Vous serez aise de voir Mme de Senneterre[1] : embrassez-la pour moi ; elle le voudra bien. Notre abbé vous aime chèrement et voudroit bien vous servir. Pour moi, ma bonne, que ne voudrois-je point ? Peut-on aimer quelqu’un, peut-on penser à une personne, autant que je vous aime et que je pense à vous ? Tonquedec m’a fait jurer de vous faire ses baisemains, et encore plus à M. de Grignan : il se vante de l’aimer de tout son cœur. Mandez-moi un mot de lui, je le lui ferai savoir en basse Bretagne. Il n’est pas assez heureux pour être changé, et, comme vous savez, je ne l’avois pas vu depuis la vallée de Josaphat[2] : c’étoit assez pour avoir mis du plomb dans sa tête ; mais il y a des têtes qui ne se lestent jamais.

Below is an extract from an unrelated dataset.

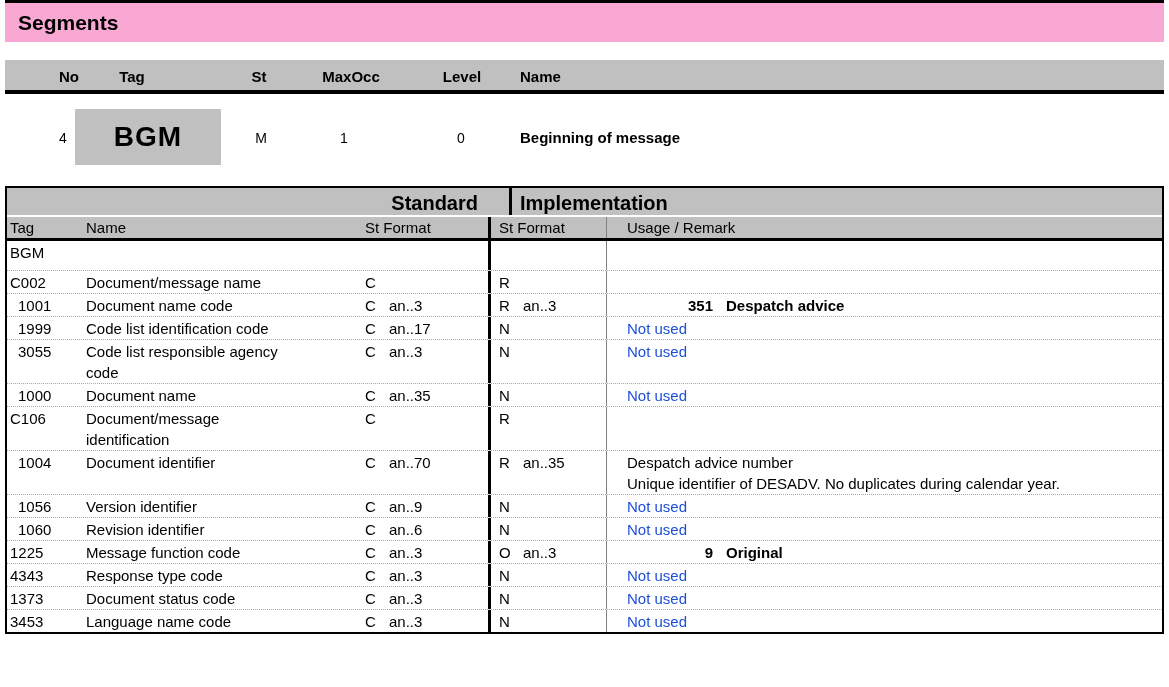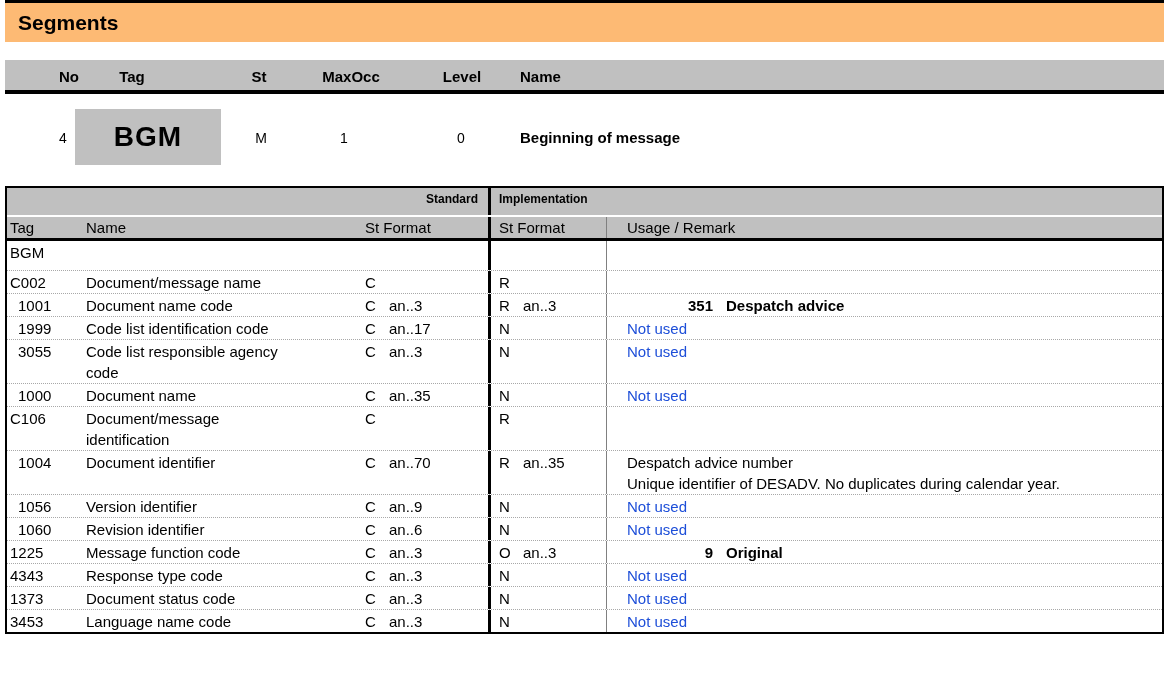"Segments" .segments-bar { background: #fdba74 -> #f9a8d4 }
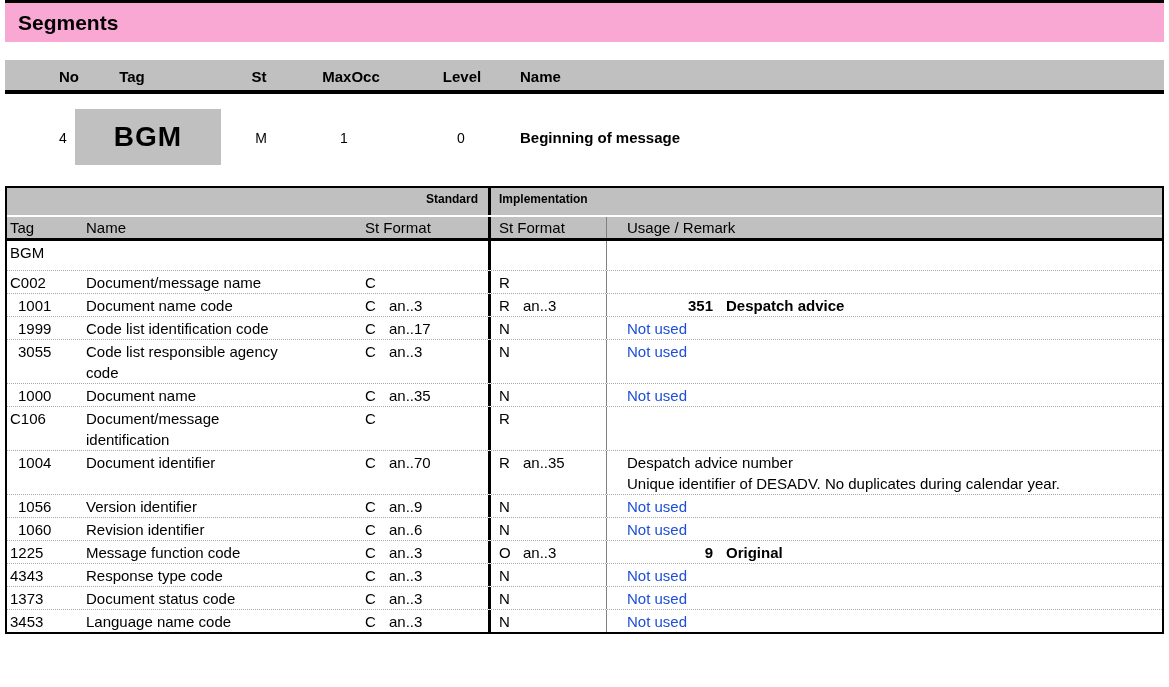"Standard" .grp-row { font-size: 12px -> 20px; gap: none -> 21px }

M. d’Harouys est aussi étonné que vous de l’aventure de Mme de Lyonne[3]. Votre raisonnement est bon ; mais quoique son mari fût accoutumé d’être cocu pour lui, il ne l’étoit pas pour son gendre ; et c’est ce qui l’a fait éclater, car vous savez bien l’honnête métier de la mère.

Vous avez fait des merveilles d’écrire à Mme de Lavardin : je le souhaitois, vous avez prévenu mes desirs.

Voilà tout présentement le laquais de l’abbé qui, se jouant comme un jeune chien avec l’aimable Jacquine, l’a jetée par terre, lui a rompu le bras, et démis le poi-

  1. 13. Voyez la note 6 de la lettre 169.
  2. 14. C’est-à-dire depuis la scène qui avait eu lieu chez Mme de Sévigné au mois de juin 1652, entre le duc de Rohan et le marquis de Tonquedec. Voyez la Notice, p. 58 et suivante.
  3. 15. Voyez la lettre du 2 août 1671, p. 305. — À la ligne suivante, il y a une faute étrange dans l’édition de la Haye : « Quoique son mari fût accoutumé d’être cœur pour lui. » — Le chevalier de Perrin, dans ses deux éditions, ne donne que l’initiale Mme de L***, puis il adoucit ainsi la suite : « Quoique le mari fût accoutumé à sa propre disgrâce, il ne l’étoit pas à celle de son gendre. » Plus loin il a gardé les mots « l’honnête métier, » et s’est montré, contre son ordinaire, moins scrupuleux que l’éditeur de Rouen (1726), qui y a substitué « l’humeur complaisante et même serviable de la mère. »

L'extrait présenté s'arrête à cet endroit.